Materials provided START
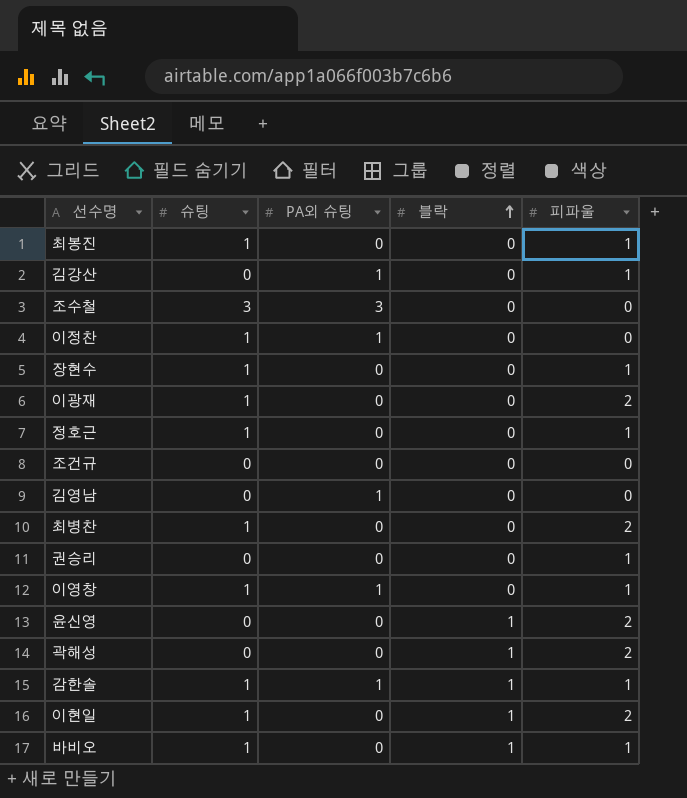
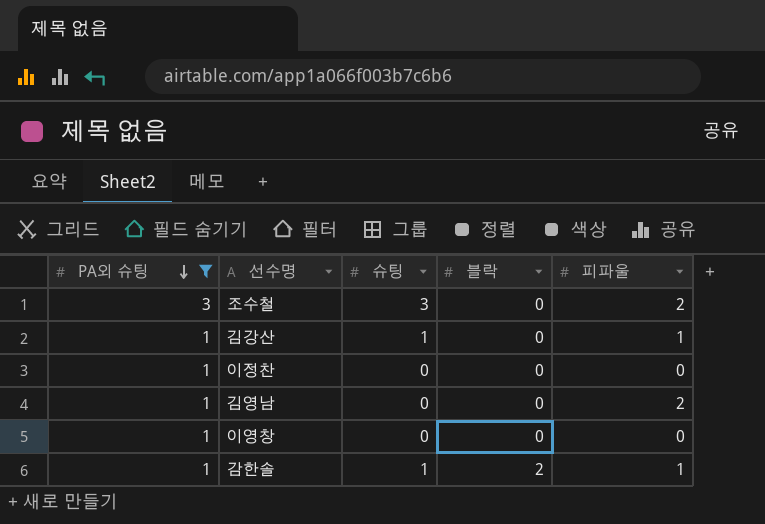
filter: none -> PA외 슈팅 != 0
row order: 블락 ascending -> PA외 슈팅 descending
column PA외 슈팅 | position: 3 -> 1
조수철 | 피파울: 0 -> 2
김강산 | 슈팅: 0 -> 1
이정찬 | 슈팅: 1 -> 0
김영남 | 피파울: 0 -> 2
이영창 | 슈팅: 1 -> 0
이영창 | 피파울: 1 -> 0
감한솔 | 블락: 1 -> 2

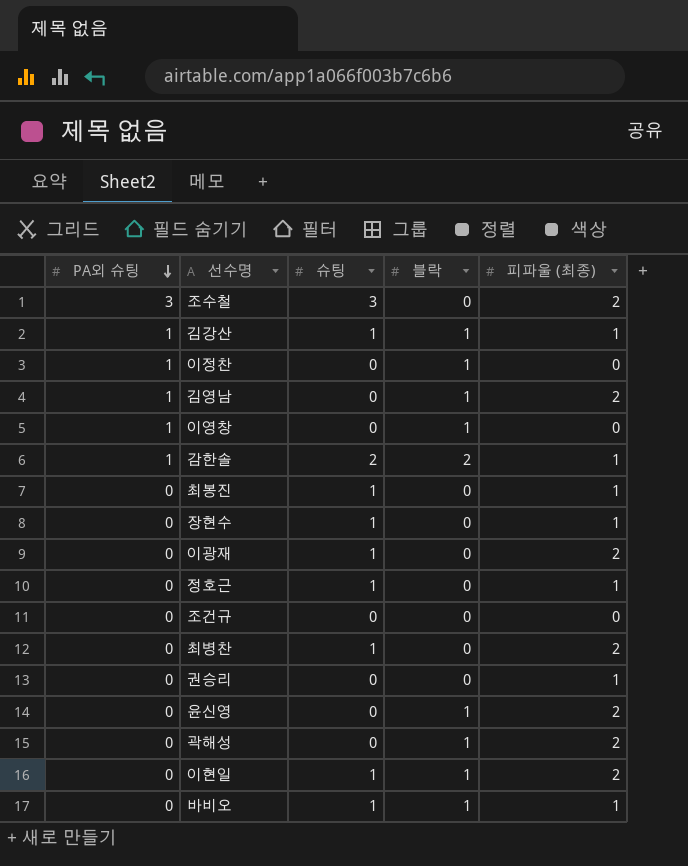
filter: PA외 슈팅 != 0 -> none
column name: 피파울 -> 피파울 (최종)
김강산 | 블락: 0 -> 1
이정찬 | 블락: 0 -> 1
김영남 | 블락: 0 -> 1
이영창 | 블락: 0 -> 1
감한솔 | 슈팅: 1 -> 2

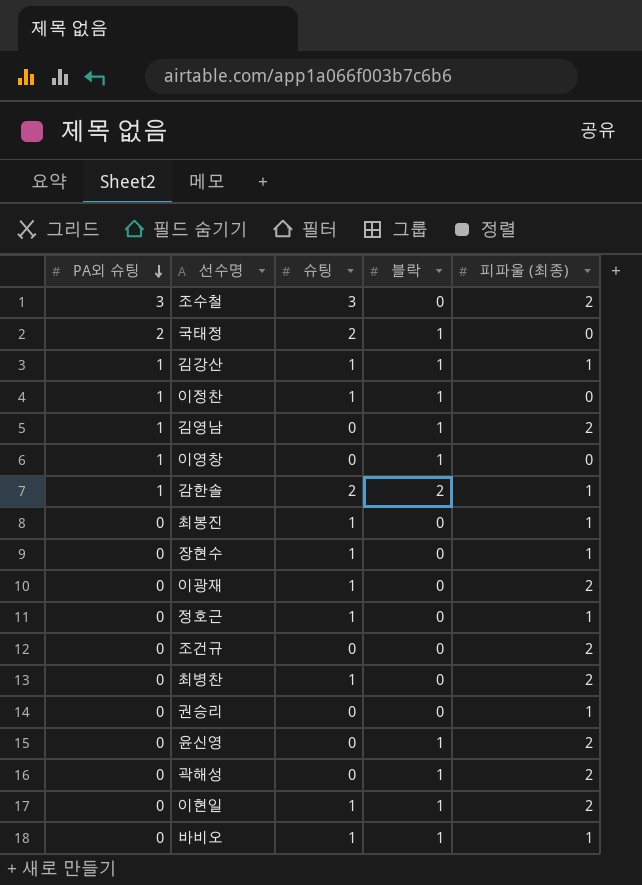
row 국태정: none -> 2 | 2 | 1 | 0
이정찬 | 슈팅: 0 -> 1
조건규 | 피파울 (최종): 0 -> 2

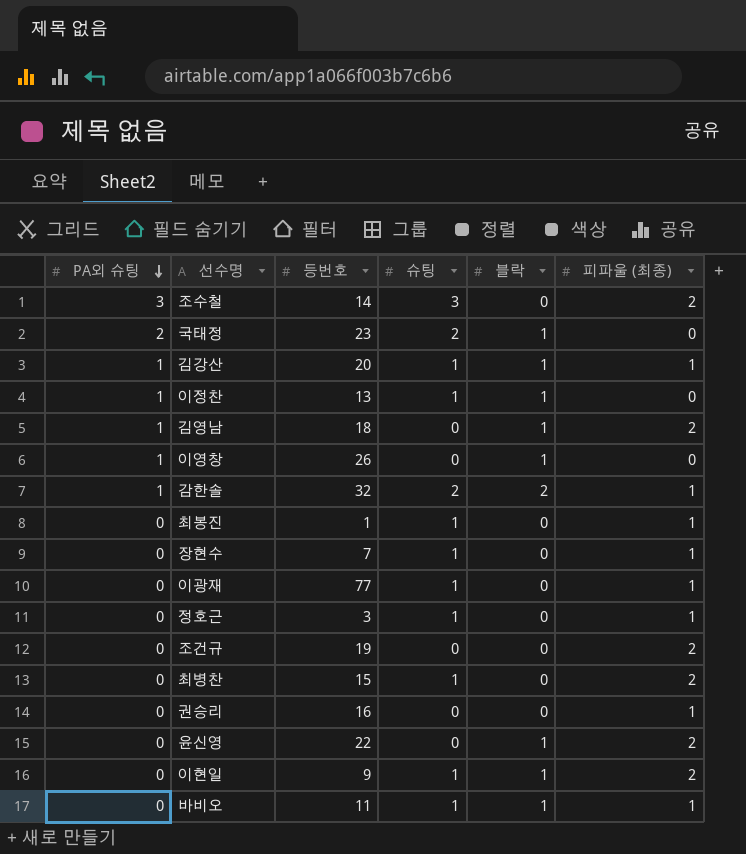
column 등번호 | position: none -> 3
row 곽해성: 0 | 0 | 1 | 2 -> none
이광재 | 피파울 (최종): 2 -> 1

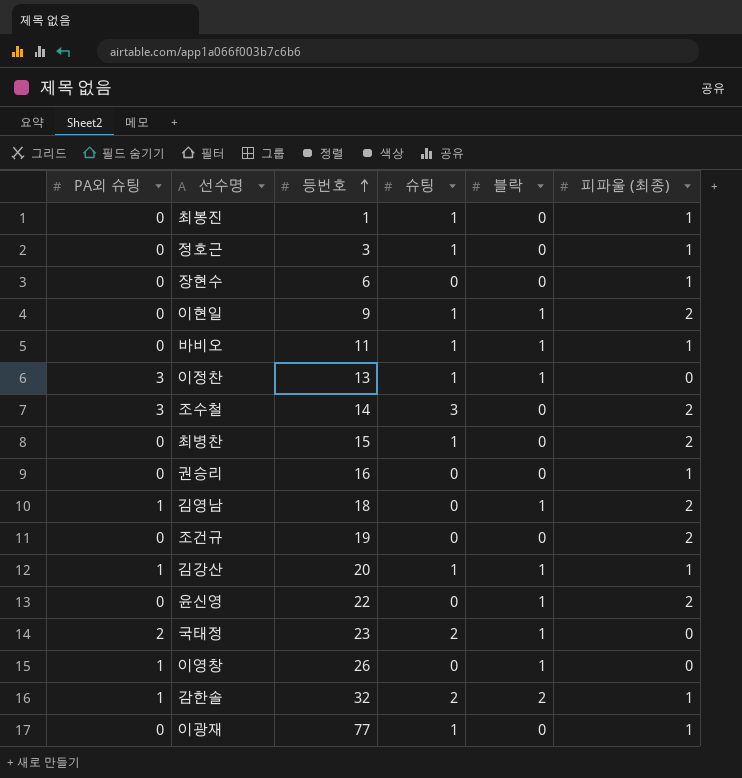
row order: PA외 슈팅 descending -> 등번호 ascending
장현수 | 등번호: 7 -> 6
장현수 | 슈팅: 1 -> 0
이정찬 | PA외 슈팅: 1 -> 3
Materials provided END
**To do**. Please output, exactly as written, the lines above from the one holding "김강산 | 블락: 0 -> 1" through the one holding "row order: PA외 슈팅 descending -> 등번호 ascending", both included, with the pictures omitted.

**Answer to this problem**.
김강산 | 블락: 0 -> 1
이정찬 | 블락: 0 -> 1
김영남 | 블락: 0 -> 1
이영창 | 블락: 0 -> 1
감한솔 | 슈팅: 1 -> 2

row 국태정: none -> 2 | 2 | 1 | 0
이정찬 | 슈팅: 0 -> 1
조건규 | 피파울 (최종): 0 -> 2

column 등번호 | position: none -> 3
row 곽해성: 0 | 0 | 1 | 2 -> none
이광재 | 피파울 (최종): 2 -> 1

row order: PA외 슈팅 descending -> 등번호 ascending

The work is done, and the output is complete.